Olivia hocha la tête, prétendant un intérêt qu’elle était loin de ressentir, et laissa glisser ses pensées vers d’autres sujets pendant qu’elles empruntèrent le chemin des champs. Inge était un peu bizarre mais caché entre ses délires liés au feng-shui, à la lecture d’aura et autres idées ésotériques, elle possédait une incroyable intuition pour les gens. Elle l’avait déjà remarqué plusieurs fois même si la première concernée ne semblait se rendre compte de rien. Par exemple elle conseillait toujours les bonnes fleurs à ses clients et avait même déjà empêché un cambriolage chez Olivia en suspectant une étrange vibration. Inge avait donc vu ou entendu quelque chose qu’elle n’arrivait pas à placer mais que son inconscient avait identifié comme bizarre ou dangereux.
– Ton aura est devenue légèrement jaune, commenta la fleuriste. Tu t’inquiètes ?
– Je réfléchis juste ce que pourrait avoir causé les vibrations négatives… Je n’ai rien remarqué d’inhabituel. Eventuellement le fait que Maya soit passée de mauvaise humeur avant…
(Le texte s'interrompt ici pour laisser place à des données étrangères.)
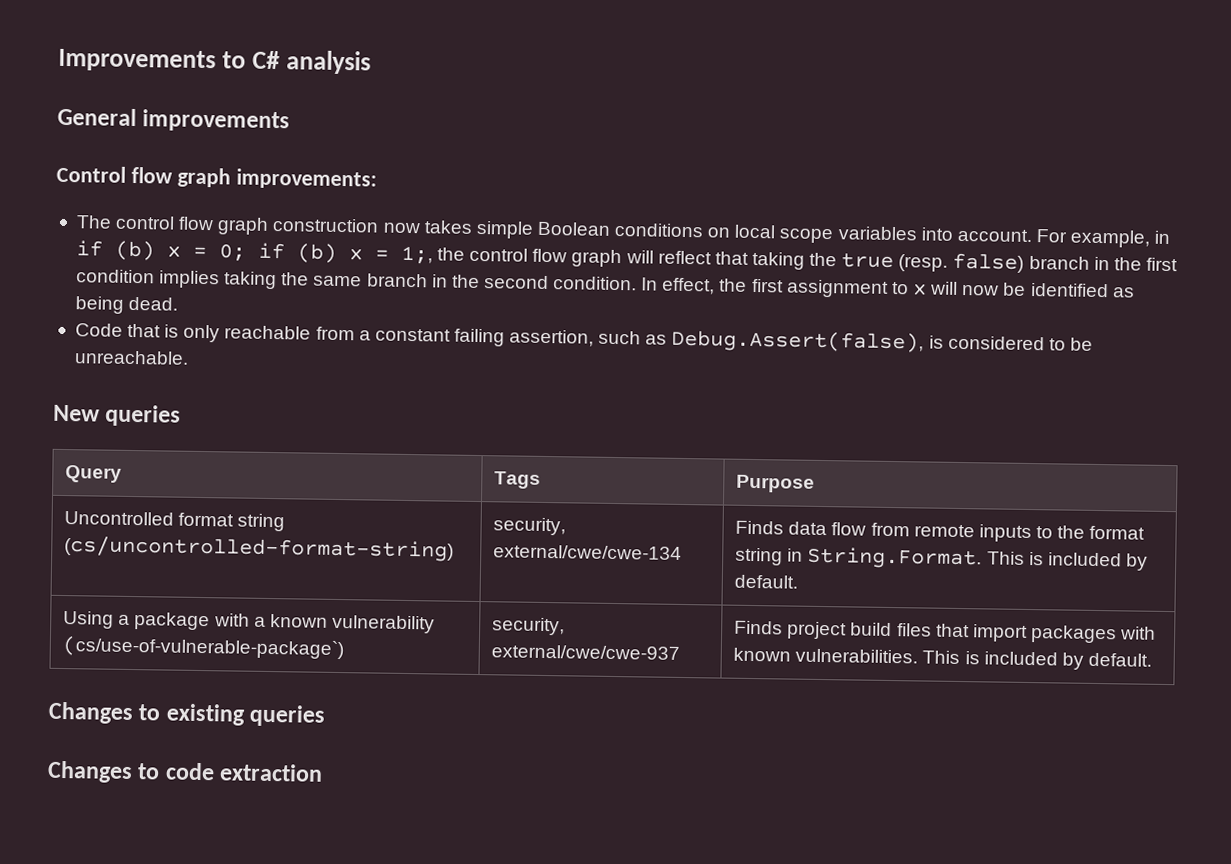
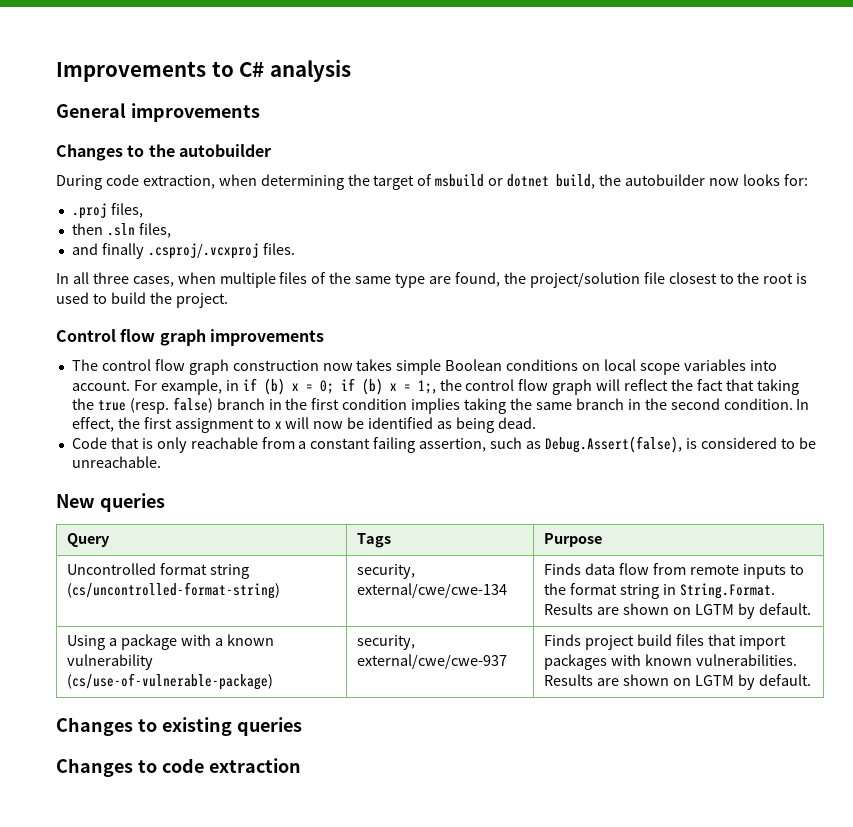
+ Changes to the autobuilder
+ During code extraction, when determining the target of msbuild or dotnet build, the autobuilder now looks for:
+ .proj files,
+ then .sln files,
+ and finally .csproj/.vcxproj files.
+ In all three cases, when multiple files of the same type are found, the project/solution file closest to the root is used to build the project.
- Control flow graph improvements:
+ Control flow graph improvements
- For example, in if (b) x = 0; if (b) x = 1;, the control flow graph will reflect that taking the true (resp. false) branch in the first condition implies taking the same branch in the second condition.
+ For example, in if (b) x = 0; if (b) x = 1;, the control flow graph will reflect the fact that taking the true (resp. false) branch in the first condition implies taking the same branch in the second condition.
- Uncontrolled format string (cs/uncontrolled-format-string) | security, external/cwe/cwe-134 | Finds data flow from remote inputs to the format string in String.Format. This is included by default.
+ Uncontrolled format string (cs/uncontrolled-format-string) | security, external/cwe/cwe-134 | Finds data flow from remote inputs to the format string in String.Format. Results are shown on LGTM by default.
- Using a package with a known vulnerability (cs/use-of-vulnerable-package`) | security, external/cwe/cwe-937 | Finds project build files that import packages with known vulnerabilities. This is included by default.
+ Using a package with a known vulnerability (cs/use-of-vulnerable-package) | security, external/cwe/cwe-937 | Finds project build files that import packages with known vulnerabilities. Results are shown on LGTM by default.

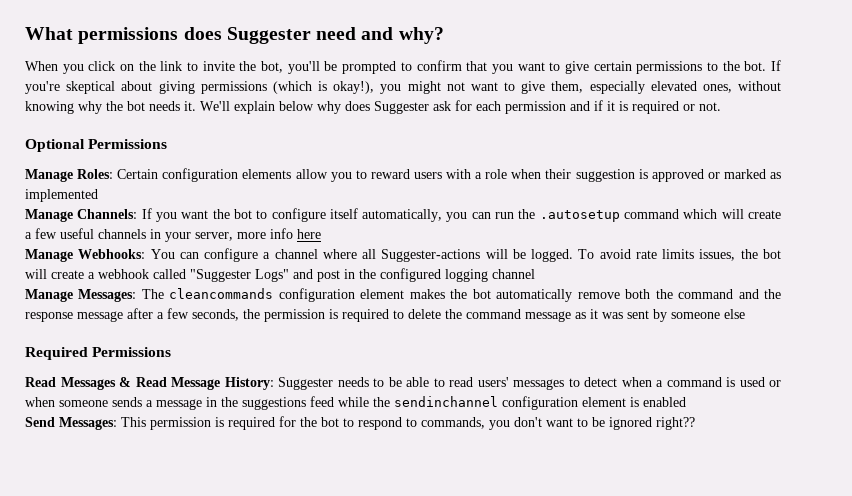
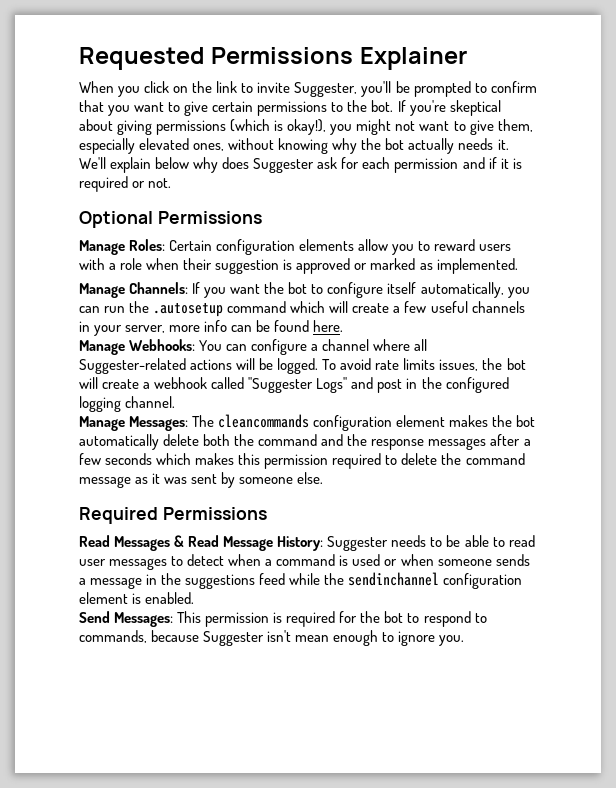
- What permissions does Suggester need and why?
+ Requested Permissions Explainer
- When you click on the link to invite the bot, you'll be prompted to confirm that you want to give certain permissions to the bot.
+ When you click on the link to invite Suggester, you'll be prompted to confirm that you want to give certain permissions to the bot.
- If you're skeptical about giving permissions (which is okay!), you might not want to give them, especially elevated ones, without knowing why the bot needs it.
+ If you're skeptical about giving permissions (which is okay!), you might not want to give them, especially elevated ones, without knowing why the bot actually needs it.
- Manage Roles: Certain configuration elements allow you to reward users with a role when their suggestion is approved or marked as implemented
+ Manage Roles: Certain configuration elements allow you to reward users with a role when their suggestion is approved or marked as implemented.
- Manage Channels: If you want the bot to configure itself automatically, you can run the .autosetup command which will create a few useful channels in your server, more info here
+ Manage Channels: If you want the bot to configure itself automatically, you can run the .autosetup command which will create a few useful channels in your server, more info can be found here.
- Manage Webhooks: You can configure a channel where all Suggester-actions will be logged.
+ Manage Webhooks: You can configure a channel where all Suggester-related actions will be logged.
- To avoid rate limits issues, the bot will create a webhook called "Suggester Logs" and post in the configured logging channel
+ To avoid rate limits issues, the bot will create a webhook called "Suggester Logs" and post in the configured logging channel.
- Manage Messages: The cleancommands configuration element makes the bot automatically remove both the command and the response message after a few seconds, the permission is required to delete the command message as it was sent by someone else
+ Manage Messages: The cleancommands configuration element makes the bot automatically delete both the command and the response messages after a few seconds which makes this permission required to delete the command message as it was sent by someone else.
- Read Messages & Read Message History: Suggester needs to be able to read users' messages to detect when a command is used or when someone sends a message in the suggestions feed while the sendinchannel configuration element is enabled
+ Read Messages & Read Message History: Suggester needs to be able to read user messages to detect when a command is used or when someone sends a message in the suggestions feed while the sendinchannel configuration element is enabled.
- Send Messages: This permission is required for the bot to respond to commands, you don't want to be ignored right??
+ Send Messages: This permission is required for the bot to respond to commands, because Suggester isn't mean enough to ignore you.

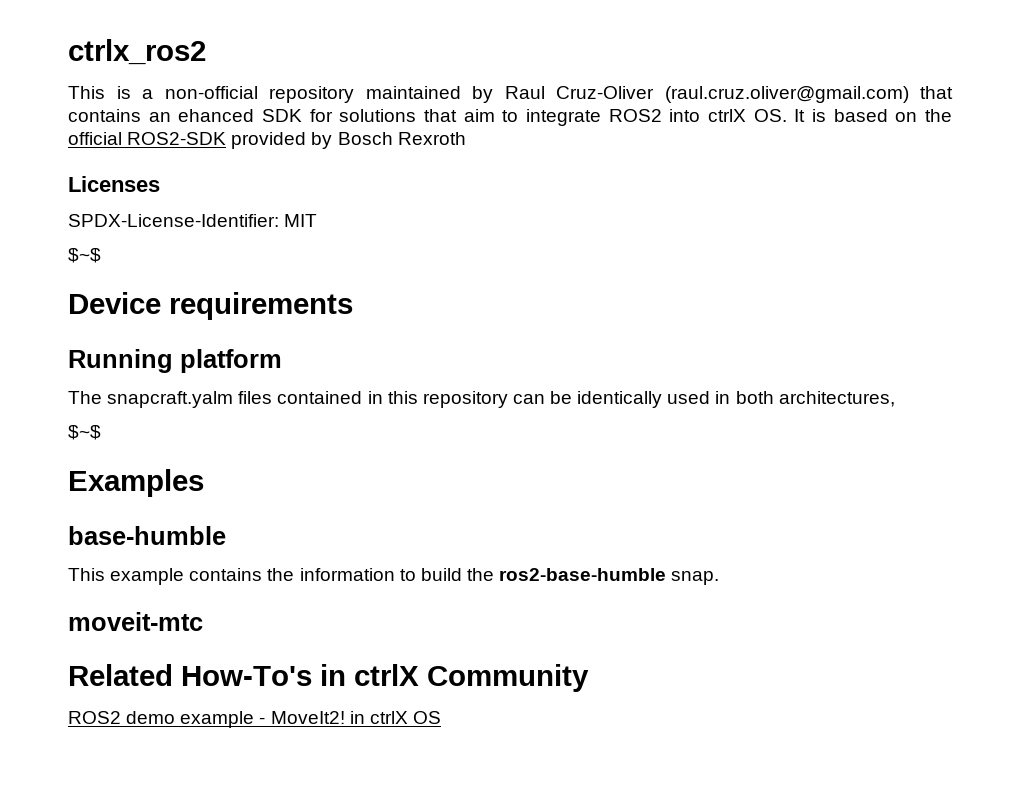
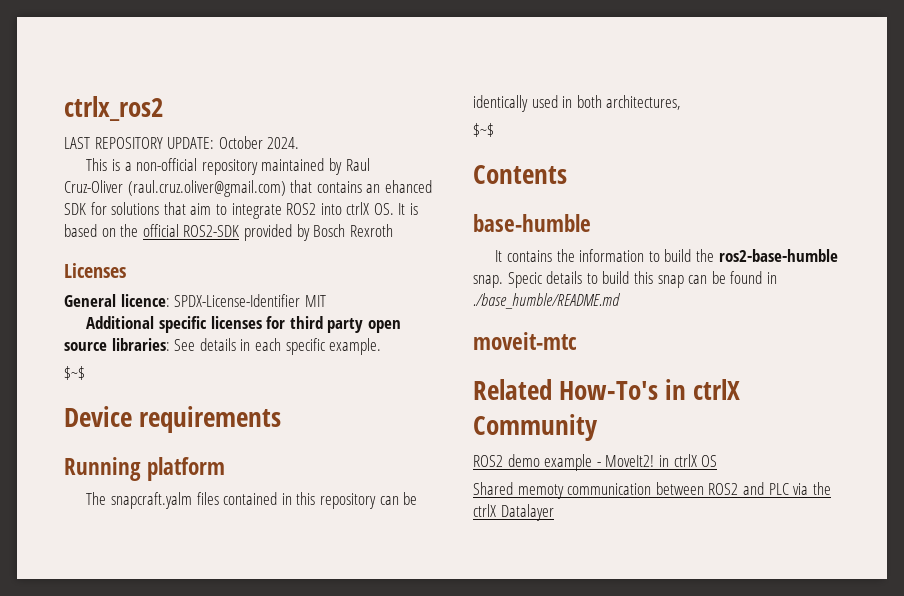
+ LAST REPOSITORY UPDATE: October 2024.
- SPDX-License-Identifier: MIT
+ General licence: SPDX-License-Identifier MIT
+ Additional specific licenses for third party open source libraries: See details in each specific example.
- Examples
+ Contents
- This example contains the information to build the ros2-base-humble snap.
+ It contains the information to build the ros2-base-humble snap. Specic details to build this snap can be found in ./base_humble/README.md
+ Shared memoty communication between ROS2 and PLC via the ctrlX Datalayer

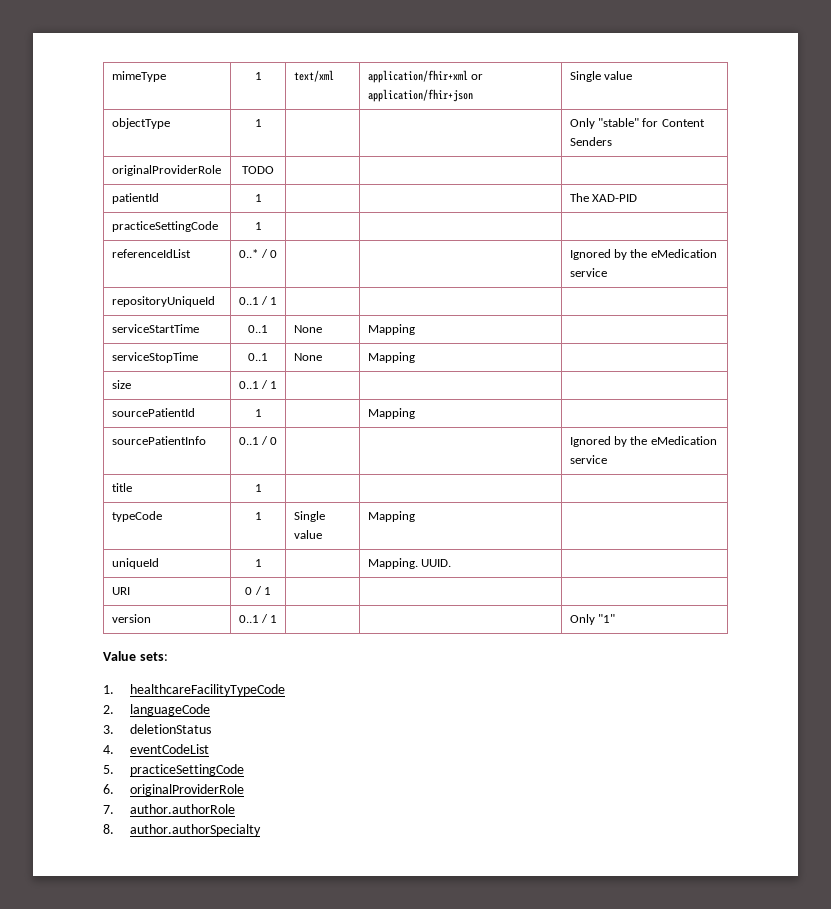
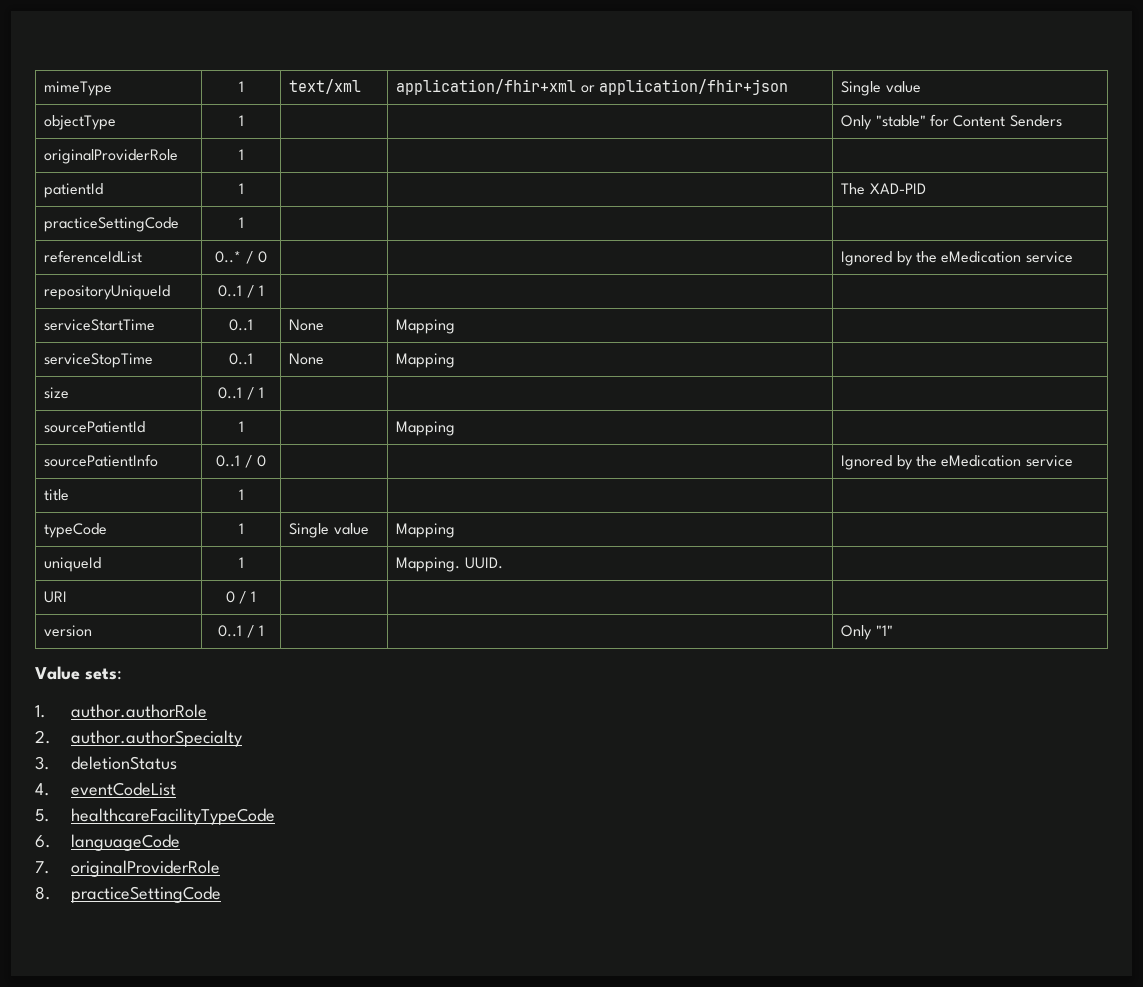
- originalProviderRole | TODO | | |
+ originalProviderRole | 1 | | |
- 1. healthcareFacilityTypeCode
+ 1. author.authorRole
- 2. languageCode
+ 2. author.authorSpecialty
- 5. practiceSettingCode
- 6. originalProviderRole
- 7. author.authorRole
- 8. author.authorSpecialty
+ 5. healthcareFacilityTypeCode
+ 6. languageCode
+ 7. originalProviderRole
+ 8. practiceSettingCode

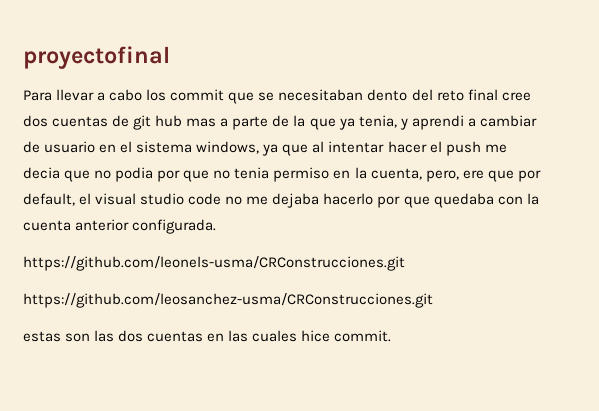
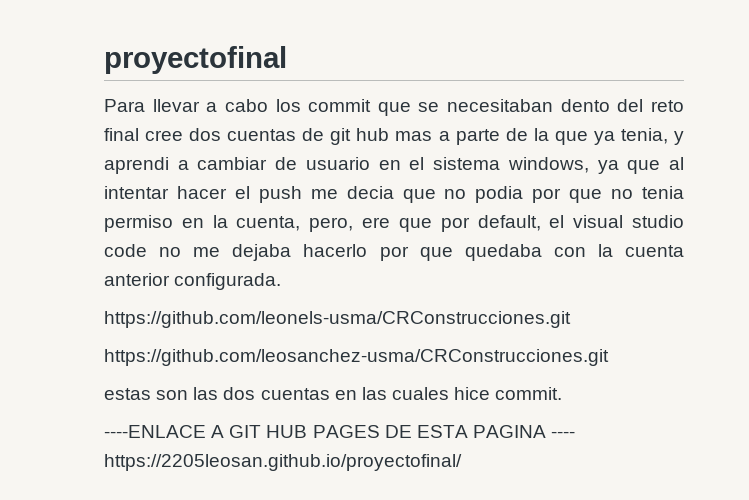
+ ----ENLACE A GIT HUB PAGES DE ESTA PAGINA ---- https://2205leosan.github.io/proyectofinal/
– Attends voir, l’interrompit Inge. Là-bas, aux coquelicots, c’est là que les vibrations sont le plus fort.
Olivia fronça les sourcils. Quelque chose de mauvais s’était produit là-bas ?
– Y a pas l’Augustine aussi ?
– Tu veux parler de l’inspectrice Augustine Pinson, la fille du pasteur de cette église dans la forêt ? Je crois que tu as raison. Cette aura lumineuse…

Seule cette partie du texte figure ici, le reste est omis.